Se as propostas do BE ou do PAN forem aprovadas, vai ser possível cultivar canábis legalmente em Portugal – mediante prescrição médica. Os projetos de lei, que vão ser debatidos e votados hoje à tarde no parlamento, preveem essa hipótese. Em alternativa, o paciente poderá comprar canábis nas farmácias. Por outro lado, o PCP, que se diz contra a medida, apresenta em alternativa um projeto de resolução para que o governo estude as vantagens clínicas dos canabinoides (que terá o apoio do CDS, sabe a VISÃO). Se a lei avançar (o PS deu liberdade de voto aos seus deputados), Portugal junta-se assim a vários outros países e estados americanos, onde a marijuana com fins terapêuticos é legal e está regulamentada. Fizemos algumas perguntas sobre a canábis a João Semedo, ex-coordenador do BE, e Isabel Galriça Neto, deputada do CDS, ambos médicos, mas com posições antagónicas sobre o assunto. Até do ponto de vista da ciência.
A canábis tem valor medicinal?
João Semedo: É um valor indiscutível, científica e clinicamente comprovados, particularmente no alívio e controlo da dor oncológica, embora possa ter outras utilizações médicas.
Isabel Galriça Neto: A informação científica disponível não é suficientemente robusta e segura para dar a canábis como uma mais-valia em relação a outros produtos. Não acrescenta valor e traz efeitos secundários. Tem de haver mais estudos. É importante que não se transmita a ideia de que a canábis é miraculosa. Isso é perigosíssimo.
Não há alternativas à canábis que possam ser hoje receitadas por médicos?
JS: Claro que há alternativas terapêuticas. Esta é mais uma e estou certo que, na investigação de substâncias analgésicas, outras aparecerão no mercado. Há doentes que reagem mal a certos fármacos e beneficiam com a existência de alternativas. Por isso é muito importante que se possa recorrer à canábis como recurso terapêutico e analgésico.

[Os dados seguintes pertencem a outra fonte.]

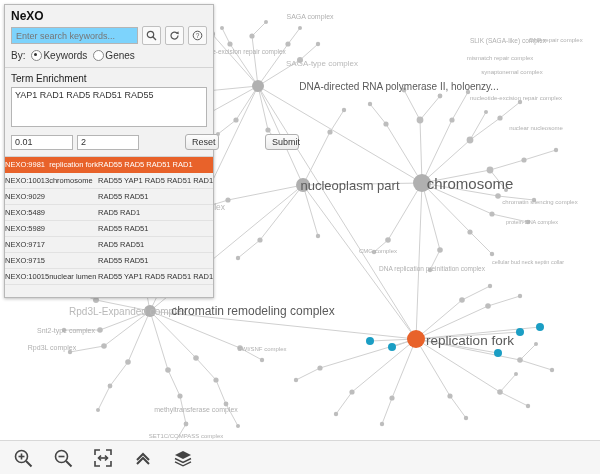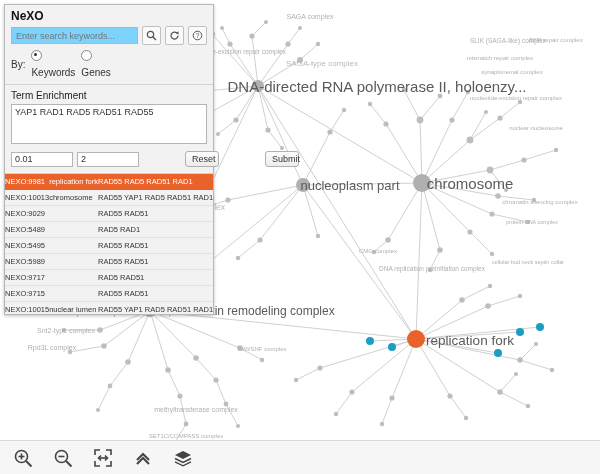"Keywords" .radio-opt { align-items: flex-start -> flex-end; flex-direction: column -> none; gap: 6px -> 1px }
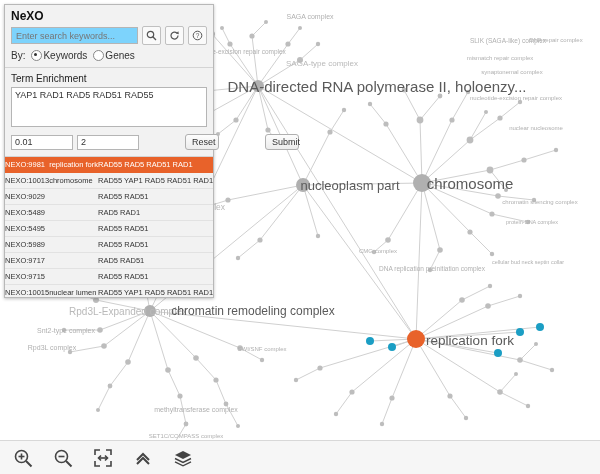"DNA-directed RNA polymerase II," div.node-label { font-size: 15px -> 10px; left: 377px -> 399px }
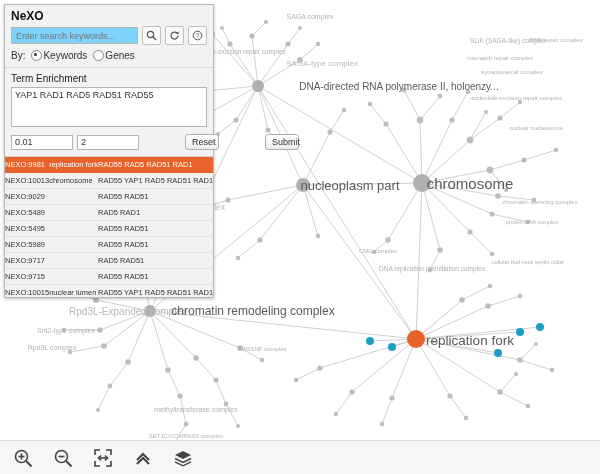"NEXO:5495" tr { html: <tr> <td>NEXO:5495</td> <td></td> <td>RAD55 RAD51</td> </tr> -> none }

IGN: Temos outros fármacos relevantes. Porque é que não se fala da metadona e da oxicodona? A canábis tem efeitos secundários nocivos e problemáticos, ao nível de reações psicóticas e também do aparelho circulatório. E não tem relevância clínica.
A canábis é uma porta de entrada para outras drogas? Pode criar dependência?
JS: Não vejo porque seria. Se é para uso terapêutico, a sua utilização termina quando deixarem de existir os sintomas que levaram à sua prescrição. No contexto terapêutico, não vejo o risco de criar dependência.
IGN: A dependência vai depender do tipo de produto, das doses. Mas com certeza que esse risco existe, tal como com outros fármacos, se forem mal utilizados.
O que nos diz a experiência, por exemplo, dos estados americanos onde está legalizada a canábis para fins medicinais?
JS: Do que sei e tenho lido, é uma história de sucesso, enquanto instrumento contra a dor à disposição da medicina.
IGN: Nos EUA e no Canadá, gasta-se neste momento milhões de dólares com a canábis. Dinheiro que se transferiu do tabaco e do álcool que se gasta agora a promover negócios para a produção de canábis.
Legalizando-se para uso médico, o próximo passo será o uso recreativo?
JS: Esta discussão é sobre o uso da canábis para fins terapêuticos. A discussão do seu uso para fins recreativos deve ser travada no contexto da avaliação que se faz sobre os resultados das políticas em curso de combate e prevenção da toxicodependencia. São problemas e discussões diferentes.
IGN: Espero que estes projetos de lei não sejam aprovados. A ideia de autocultivo, por exemplo, não se coaduna com a utilização segura e controlada. Isto não passa de uma agenda pseudomodernista, que cria uma expectativa social nas pessoas que estão em sofrimento.